What is Self-Refine Prompting?
Large Language Models (LLMs) can solve a wide variety of tasks. Still, they can often fall short in addressing intricate requirements: tasks involving multiple different objectives or tasks involving hard-to-define goals. The initial output from the LLM in such cases involves some inaccuracies and false ideas.
When given a problem, humans come up with an initial draft and then refine iteratively to improve it based on self-provided feedback.
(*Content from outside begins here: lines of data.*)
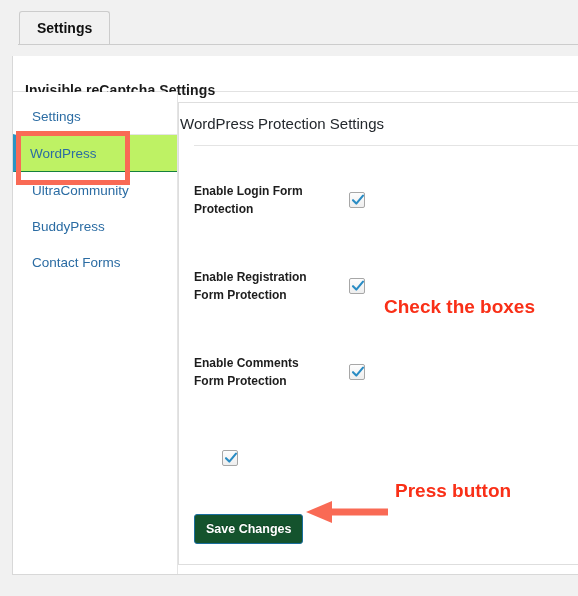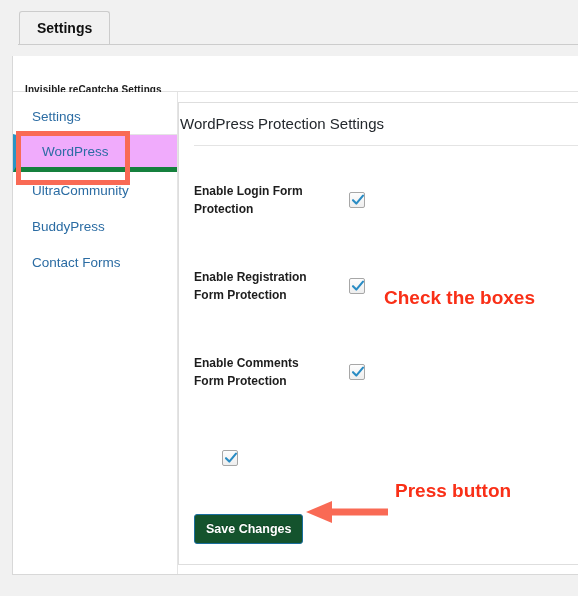"Invisible reCaptcha Settings" .card-title { font-size: 10px -> 14px }
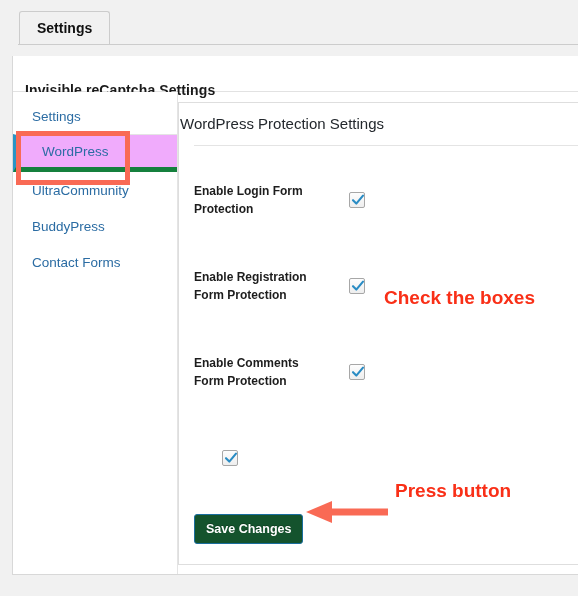"WordPress" .side-item.active { background: #f0abfc -> #bef264; border-bottom: 5px solid #15803d -> 1px solid #15803d; padding-left: 26px -> 14px }
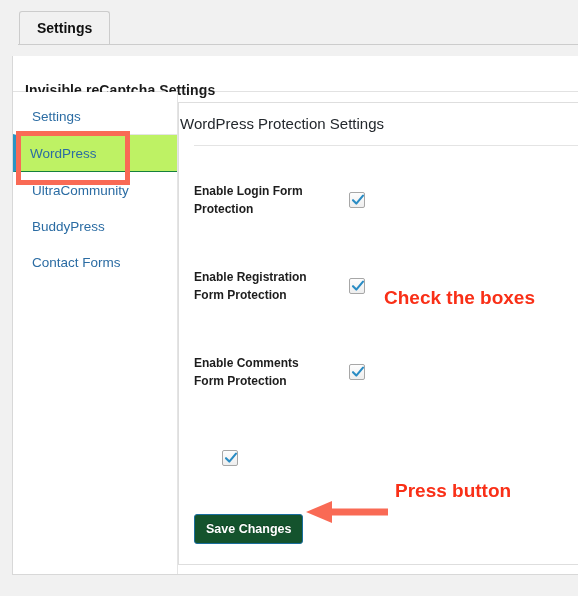"Check the boxes" #annot-check { top: 287px -> 296px }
For instance, when writing an email for a work colleague, you may first write a direct request such as "Send me the data ASAP". This may look like an okay email to send to friends, but with your work colleague, you may feel the need to be formal. Based on this self-provided feedback, you may re-phrase the email to: "Hi Ashley, could you please send me the data at your earliest convenience?"
Inspired by humans' ability to refine the solution, Self-Refine prompting aims to improve the initial outputs from LLMs through iterative feedback and refinement. It is a 3 step approach involving:
- Initial output: Prompt the model to get the initial output.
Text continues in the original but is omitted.